WHAT THE TASK ASKS> Report each line of the records below that holds the word "flag".
- - - - -
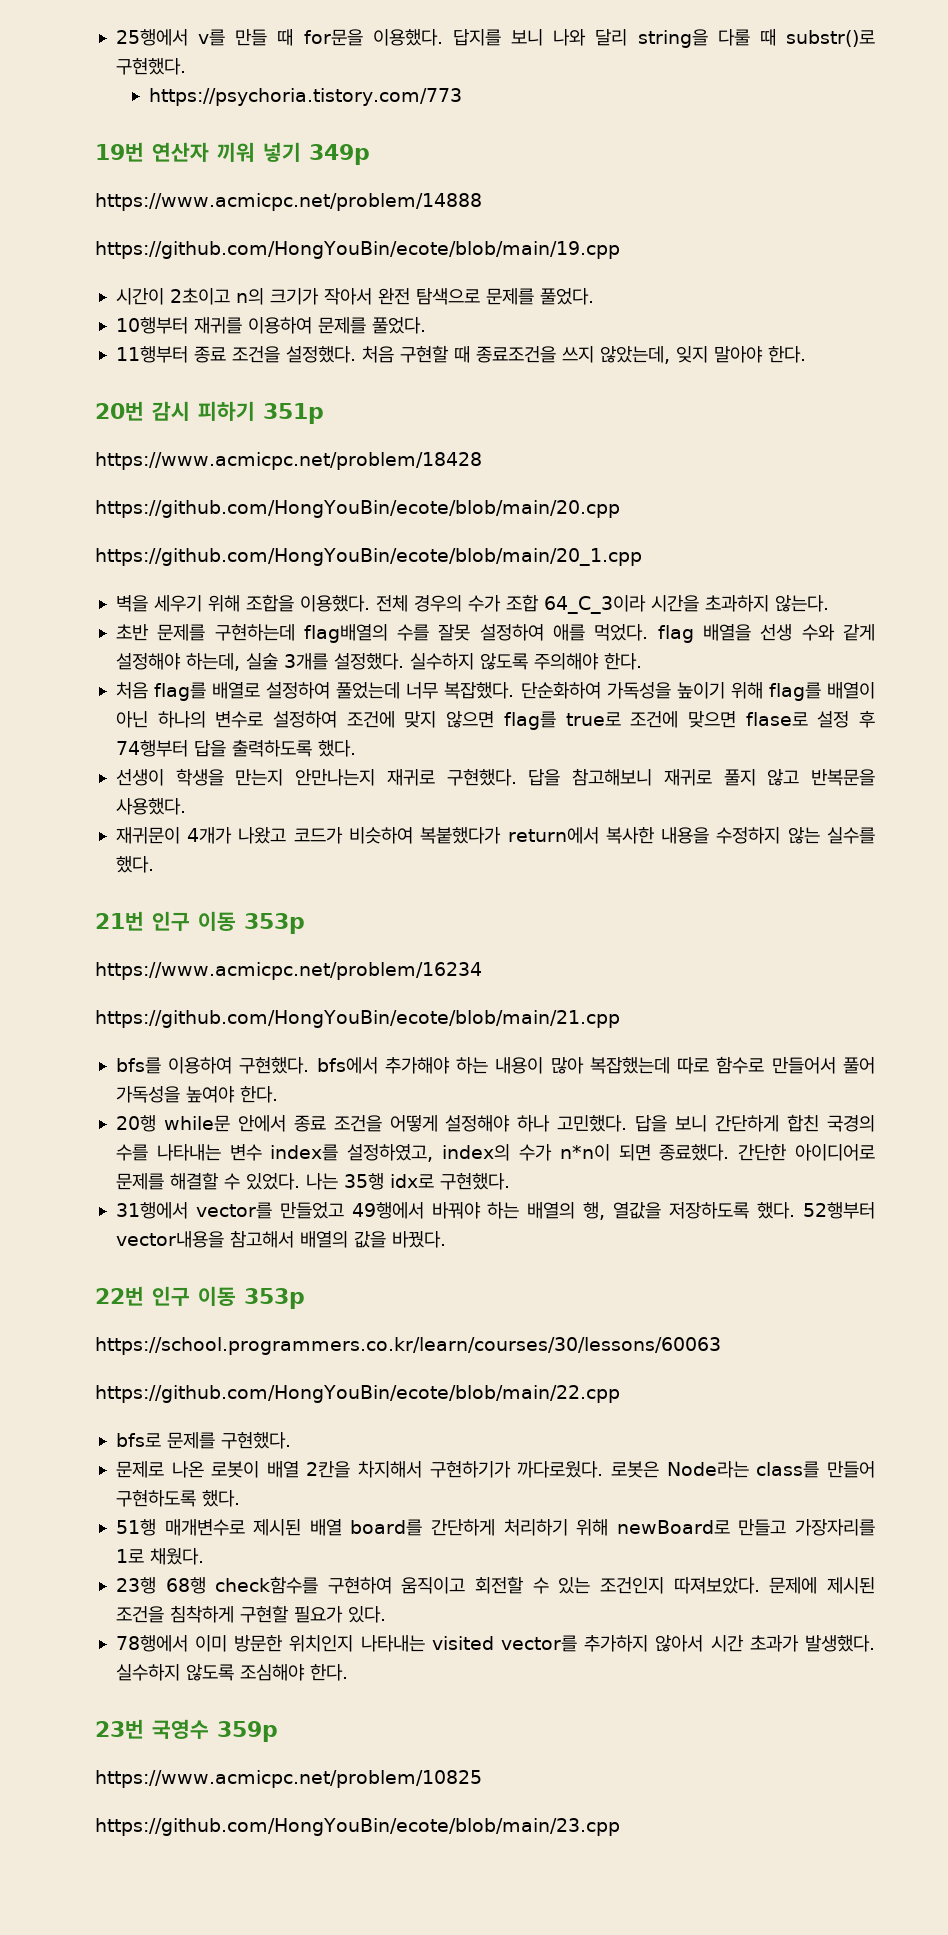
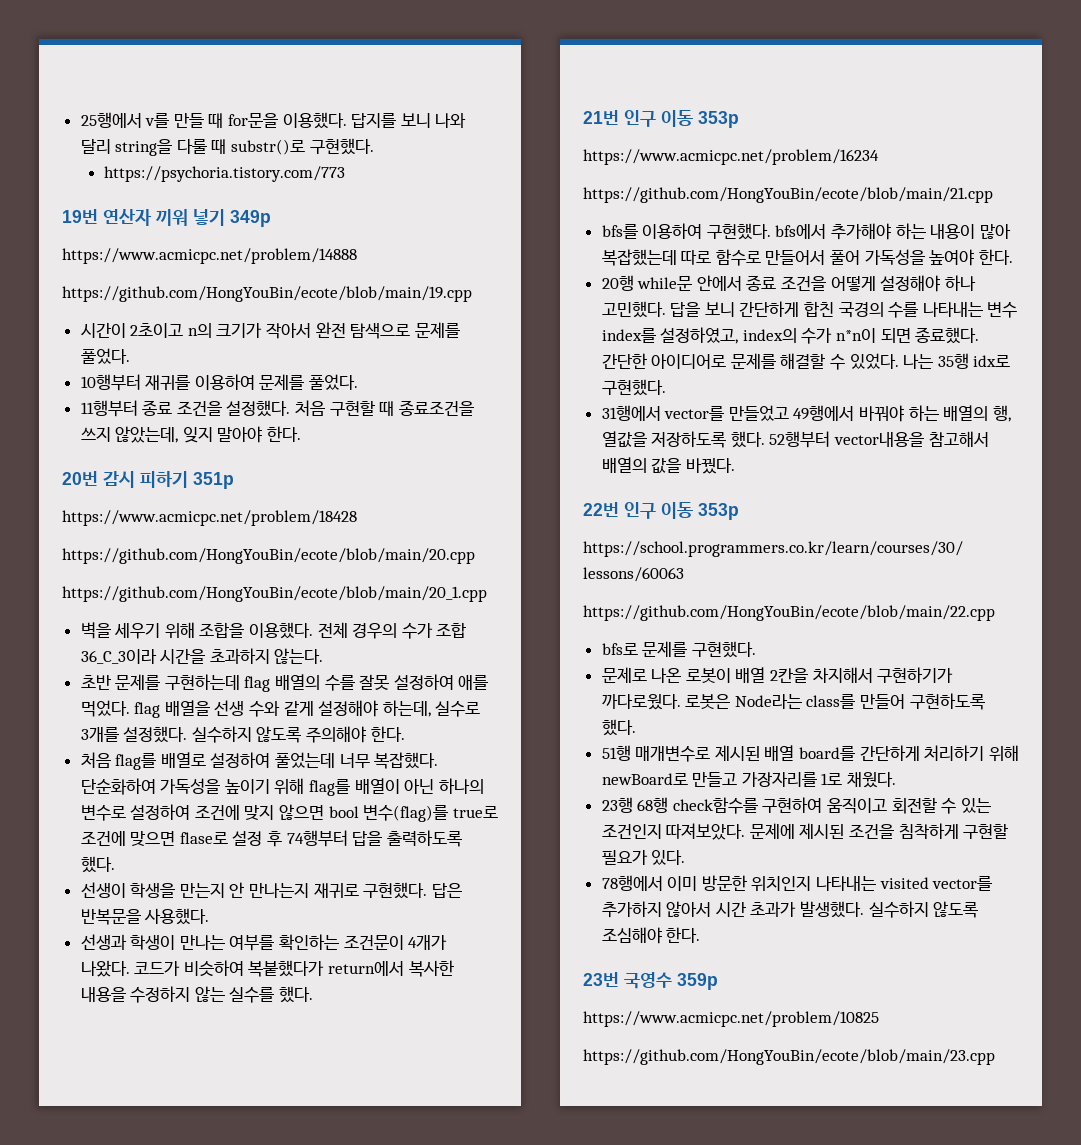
[543,595,646,614] 64_C_3이라 -> [80,649,157,664] 36_C_3이라
[303,624,388,643] flag배열의 -> [244,674,321,692] flag 배열의
[245,653,278,670] 실술 -> [435,701,481,717] 실수로
[503,711,556,730] flag를 -> [328,805,449,822] bool 변수(flag)를
[295,768,876,786] [115,798,186,815] [115,827,287,844] 안만나는지 재귀로 구현했다. 답을 참고해보니 재귀로 풀지 않고 반복문을 사용했다. // 재귀문이 4개가 나왔고 -> [229,882,462,899] [80,908,210,925] [80,934,448,951] [80,960,130,977] 안 만나는지 재귀로 구현했다. 답은 반복문을 사용했다. // 선생과 학생이 만나는 여부를 확인하는 조건문이 4개가 나왔다.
- - - - -
RESPONSE TO THE TASK>
[303,624,388,643] flag배열의 -> [244,674,321,692] flag 배열의
[503,711,556,730] flag를 -> [328,805,449,822] bool 변수(flag)를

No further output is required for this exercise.